:: PROVIDED MATERIAL

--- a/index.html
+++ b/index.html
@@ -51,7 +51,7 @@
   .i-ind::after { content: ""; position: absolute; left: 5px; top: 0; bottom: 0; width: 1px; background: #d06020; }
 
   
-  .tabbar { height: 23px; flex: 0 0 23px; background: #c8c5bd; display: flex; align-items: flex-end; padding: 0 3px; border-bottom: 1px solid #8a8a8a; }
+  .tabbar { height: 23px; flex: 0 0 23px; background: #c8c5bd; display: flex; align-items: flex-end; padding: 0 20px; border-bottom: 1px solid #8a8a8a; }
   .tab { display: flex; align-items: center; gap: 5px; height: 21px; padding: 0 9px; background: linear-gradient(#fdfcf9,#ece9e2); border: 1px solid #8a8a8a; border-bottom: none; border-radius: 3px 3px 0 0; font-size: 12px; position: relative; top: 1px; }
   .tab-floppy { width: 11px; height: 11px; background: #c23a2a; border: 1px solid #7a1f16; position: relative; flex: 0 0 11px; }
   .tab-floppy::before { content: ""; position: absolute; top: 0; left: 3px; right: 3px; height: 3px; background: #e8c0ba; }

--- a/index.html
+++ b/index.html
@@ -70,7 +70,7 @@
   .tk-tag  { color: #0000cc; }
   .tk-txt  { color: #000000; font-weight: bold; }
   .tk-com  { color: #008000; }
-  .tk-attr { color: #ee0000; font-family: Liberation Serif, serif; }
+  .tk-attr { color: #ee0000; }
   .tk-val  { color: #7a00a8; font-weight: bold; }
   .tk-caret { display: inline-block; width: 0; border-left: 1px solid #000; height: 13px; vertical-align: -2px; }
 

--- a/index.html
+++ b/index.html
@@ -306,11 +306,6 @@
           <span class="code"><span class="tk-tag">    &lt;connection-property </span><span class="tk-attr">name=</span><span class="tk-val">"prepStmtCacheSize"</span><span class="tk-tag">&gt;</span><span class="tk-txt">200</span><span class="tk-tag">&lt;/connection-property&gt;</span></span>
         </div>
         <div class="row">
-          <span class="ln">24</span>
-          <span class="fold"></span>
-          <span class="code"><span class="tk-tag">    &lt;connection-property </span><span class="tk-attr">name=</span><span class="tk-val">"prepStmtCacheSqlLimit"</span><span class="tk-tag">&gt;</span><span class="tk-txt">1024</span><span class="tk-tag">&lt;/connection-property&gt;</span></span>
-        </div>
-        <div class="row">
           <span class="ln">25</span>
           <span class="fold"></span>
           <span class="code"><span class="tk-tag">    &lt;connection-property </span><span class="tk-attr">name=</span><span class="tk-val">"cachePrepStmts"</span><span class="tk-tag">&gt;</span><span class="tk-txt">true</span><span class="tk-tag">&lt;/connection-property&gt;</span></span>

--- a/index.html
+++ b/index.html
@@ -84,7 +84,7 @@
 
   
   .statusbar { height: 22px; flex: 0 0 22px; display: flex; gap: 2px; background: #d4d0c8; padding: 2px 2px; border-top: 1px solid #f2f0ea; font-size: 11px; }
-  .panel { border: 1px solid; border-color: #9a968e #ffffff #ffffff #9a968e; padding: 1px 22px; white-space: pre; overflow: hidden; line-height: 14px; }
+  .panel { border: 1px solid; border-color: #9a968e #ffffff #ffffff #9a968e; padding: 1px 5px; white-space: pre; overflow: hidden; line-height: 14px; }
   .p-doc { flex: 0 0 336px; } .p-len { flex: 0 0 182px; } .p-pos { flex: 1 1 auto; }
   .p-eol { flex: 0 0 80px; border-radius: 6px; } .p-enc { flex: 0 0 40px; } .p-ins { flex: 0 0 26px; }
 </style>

::::

§ WHAT YOU ARE ASKED TO DO:
Each line of the data above must be restated word for word.

§ ANSWER SPACE:
--- a/index.html
+++ b/index.html
@@ -51,7 +51,7 @@
   .i-ind::after { content: ""; position: absolute; left: 5px; top: 0; bottom: 0; width: 1px; background: #d06020; }
 
   
-  .tabbar { height: 23px; flex: 0 0 23px; background: #c8c5bd; display: flex; align-items: flex-end; padding: 0 3px; border-bottom: 1px solid #8a8a8a; }
+  .tabbar { height: 23px; flex: 0 0 23px; background: #c8c5bd; display: flex; align-items: flex-end; padding: 0 20px; border-bottom: 1px solid #8a8a8a; }
   .tab { display: flex; align-items: center; gap: 5px; height: 21px; padding: 0 9px; background: linear-gradient(#fdfcf9,#ece9e2); border: 1px solid #8a8a8a; border-bottom: none; border-radius: 3px 3px 0 0; font-size: 12px; position: relative; top: 1px; }
   .tab-floppy { width: 11px; height: 11px; background: #c23a2a; border: 1px solid #7a1f16; position: relative; flex: 0 0 11px; }
   .tab-floppy::before { content: ""; position: absolute; top: 0; left: 3px; right: 3px; height: 3px; background: #e8c0ba; }

--- a/index.html
+++ b/index.html
@@ -70,7 +70,7 @@
   .tk-tag  { color: #0000cc; }
   .tk-txt  { color: #000000; font-weight: bold; }
   .tk-com  { color: #008000; }
-  .tk-attr { color: #ee0000; font-family: Liberation Serif, serif; }
+  .tk-attr { color: #ee0000; }
   .tk-val  { color: #7a00a8; font-weight: bold; }
   .tk-caret { display: inline-block; width: 0; border-left: 1px solid #000; height: 13px; vertical-align: -2px; }
 

--- a/index.html
+++ b/index.html
@@ -306,11 +306,6 @@
           <span class="code"><span class="tk-tag">    &lt;connection-property </span><span class="tk-attr">name=</span><span class="tk-val">"prepStmtCacheSize"</span><span class="tk-tag">&gt;</span><span class="tk-txt">200</span><span class="tk-tag">&lt;/connection-property&gt;</span></span>
         </div>
         <div class="row">
-          <span class="ln">24</span>
-          <span class="fold"></span>
-          <span class="code"><span class="tk-tag">    &lt;connection-property </span><span class="tk-attr">name=</span><span class="tk-val">"prepStmtCacheSqlLimit"</span><span class="tk-tag">&gt;</span><span class="tk-txt">1024</span><span class="tk-tag">&lt;/connection-property&gt;</span></span>
-        </div>
-        <div class="row">
           <span class="ln">25</span>
           <span class="fold"></span>
           <span class="code"><span class="tk-tag">    &lt;connection-property </span><span class="tk-attr">name=</span><span class="tk-val">"cachePrepStmts"</span><span class="tk-tag">&gt;</span><span class="tk-txt">true</span><span class="tk-tag">&lt;/connection-property&gt;</span></span>

--- a/index.html
+++ b/index.html
@@ -84,7 +84,7 @@
 
   
   .statusbar { height: 22px; flex: 0 0 22px; display: flex; gap: 2px; background: #d4d0c8; padding: 2px 2px; border-top: 1px solid #f2f0ea; font-size: 11px; }
-  .panel { border: 1px solid; border-color: #9a968e #ffffff #ffffff #9a968e; padding: 1px 22px; white-space: pre; overflow: hidden; line-height: 14px; }
+  .panel { border: 1px solid; border-color: #9a968e #ffffff #ffffff #9a968e; padding: 1px 5px; white-space: pre; overflow: hidden; line-height: 14px; }
   .p-doc { flex: 0 0 336px; } .p-len { flex: 0 0 182px; } .p-pos { flex: 1 1 auto; }
   .p-eol { flex: 0 0 80px; border-radius: 6px; } .p-enc { flex: 0 0 40px; } .p-ins { flex: 0 0 26px; }
 </style>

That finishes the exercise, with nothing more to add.